Selon M. Guterres, « la situation se détériore rapidement et tourne à la catastrophe, avec des implications potentiellement irréversibles pour les Palestiniens dans leur ensemble et pour la paix et la sécurité dans la région ».

Bien plus déclarative qu’exécutive, la résolution déjà adoptée par le Conseil de sécurité appelait à la mise en place de « trêves humanitaires » à Gaza, mais sans appeler ouvertement à un cessez-le-feu.

L’activation de l’article 99 par Guterres appelle à une nouvelle réunion du Conseil, au cours de laquelle les États-Unis et quatre autres puissances disposent d’un droit de veto. Étant donné la composition de cet organe, qui est clairement favorable aux intérêts des grandes puissances impérialistes, il est pratiquement impossible qu’un appel tel que celui préconisé par Guterres aboutisse. De même, les diverses déclarations de l’ONU sur le massacre de Gaza se sont révélées à maintes reprises improductives et testimoniales. Israël se moque de l’ONU. Selon son ministre des affaires étrangères, Eli Cohen, « le mandat de Guterres est un danger pour la paix mondiale. Sa demande d’activation de l’article 99 et l’appel à un cessez-le-feu à Gaza constituent un soutien à l’organisation terroriste Hamas ».

Le représentant d’Israël à l’ONU a été encore plus provocateur, qualifiant la résolution du Conseil du 16 novembre « d’insignifiante » et exprimant ouvertement qu’Israël se souciera peu de ce que dira l’organe : « Indépendamment de ce que décide le Conseil, Israël continuera d’agir conformément au droit international ». En d’autres termes, il ne tiendra pas compte de ce que disent les Nations Unies.

En tout état de cause, cela n’exprime rien d’autre que la pression internationale croissante en faveur de la Palestine.

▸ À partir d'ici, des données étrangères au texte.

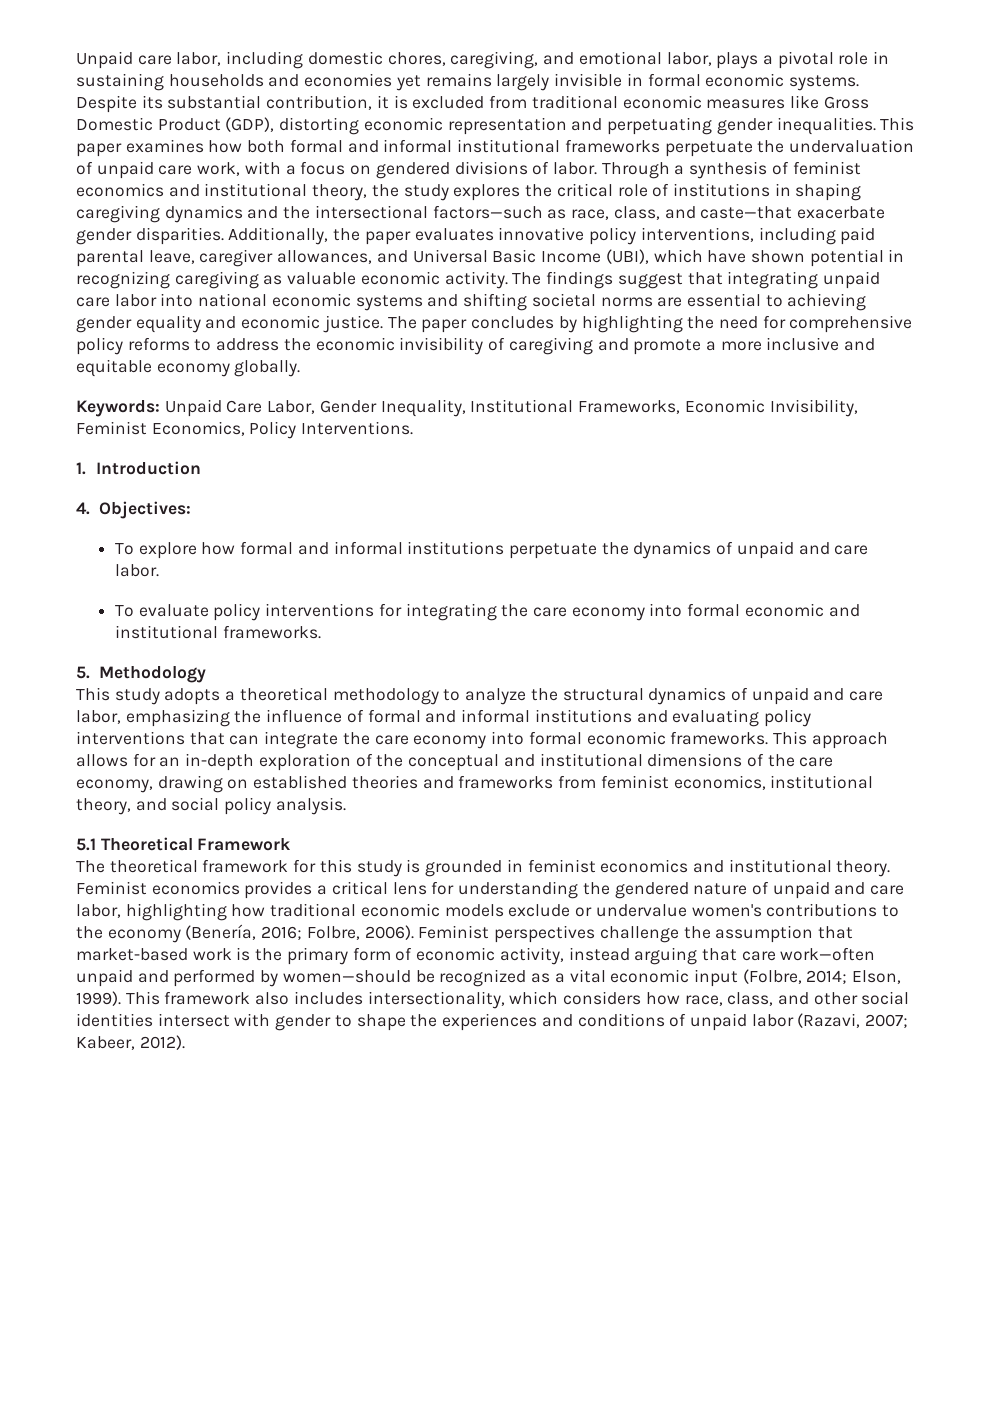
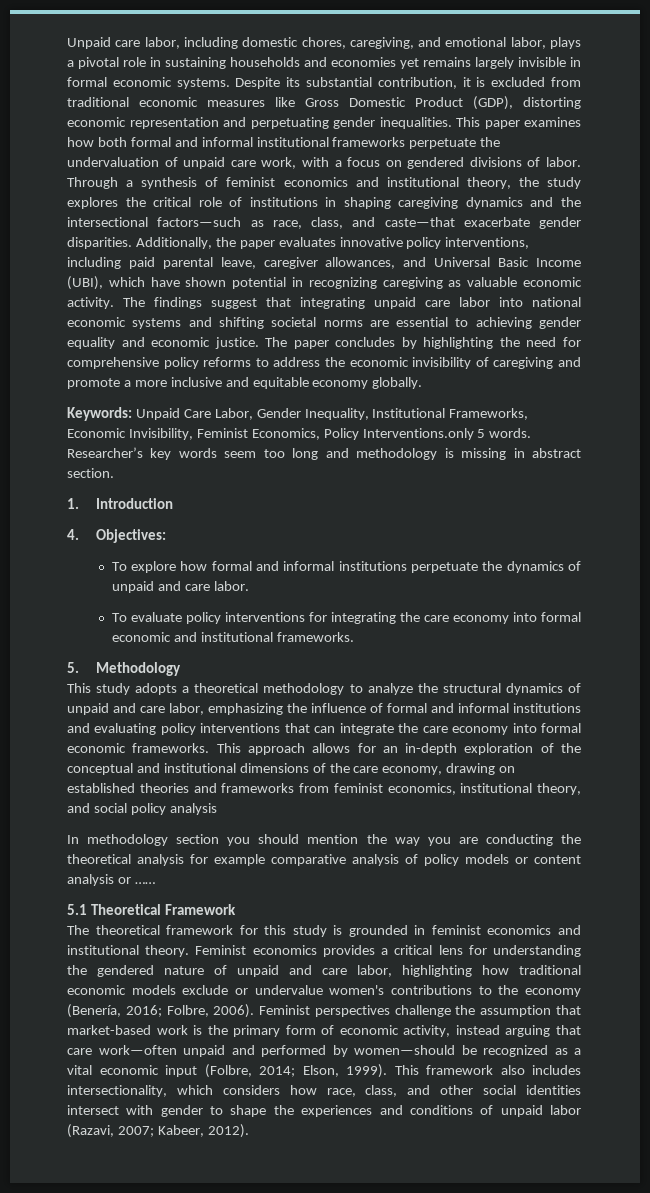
- Keywords: Unpaid Care Labor, Gender Inequality, Institutional Frameworks, Economic Invisibility, Feminist Economics, Policy Interventions.
+ Keywords: Unpaid Care Labor, Gender Inequality, Institutional Frameworks, Economic Invisibility, Feminist Economics, Policy Interventions.only 5 words. Researcher’s key words seem too long and methodology is missing in abstract section.
- This approach allows for an in-depth exploration of the conceptual and institutional dimensions of the care economy, drawing on established theories and frameworks from feminist economics, institutional theory, and social policy analysis.
+ This approach allows for an in-depth exploration of the conceptual and institutional dimensions of the care economy, drawing on established theories and frameworks from feminist economics, institutional theory, and social policy analysis
+ In methodology section you should mention the way you are conducting the theoretical analysis for example comparative analysis of policy models or content analysis or ……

Cette pression ne vient pas des gouvernements mais des sociétés qui, partout dans le monde, se sont massivement mobilisées contre le génocide à Gaza, y compris dans les grands centres impérialistes comme New York, Paris ou Londres.

Cette pression en faveur d’un cessez-le-feu est d’autant plus forte qu’Israël persiste à bombarder des zones résidentielles, comme il l’a fait mardi dans le quartier de Deir Al Balah, à Gaza, où des journalistes internationaux ont recensé au moins 40 civils tués par les attaques, dont six enfants.

Les bombardements israéliens sur Gaza ont déjà fait au moins 16 200 morts ces derniers mois.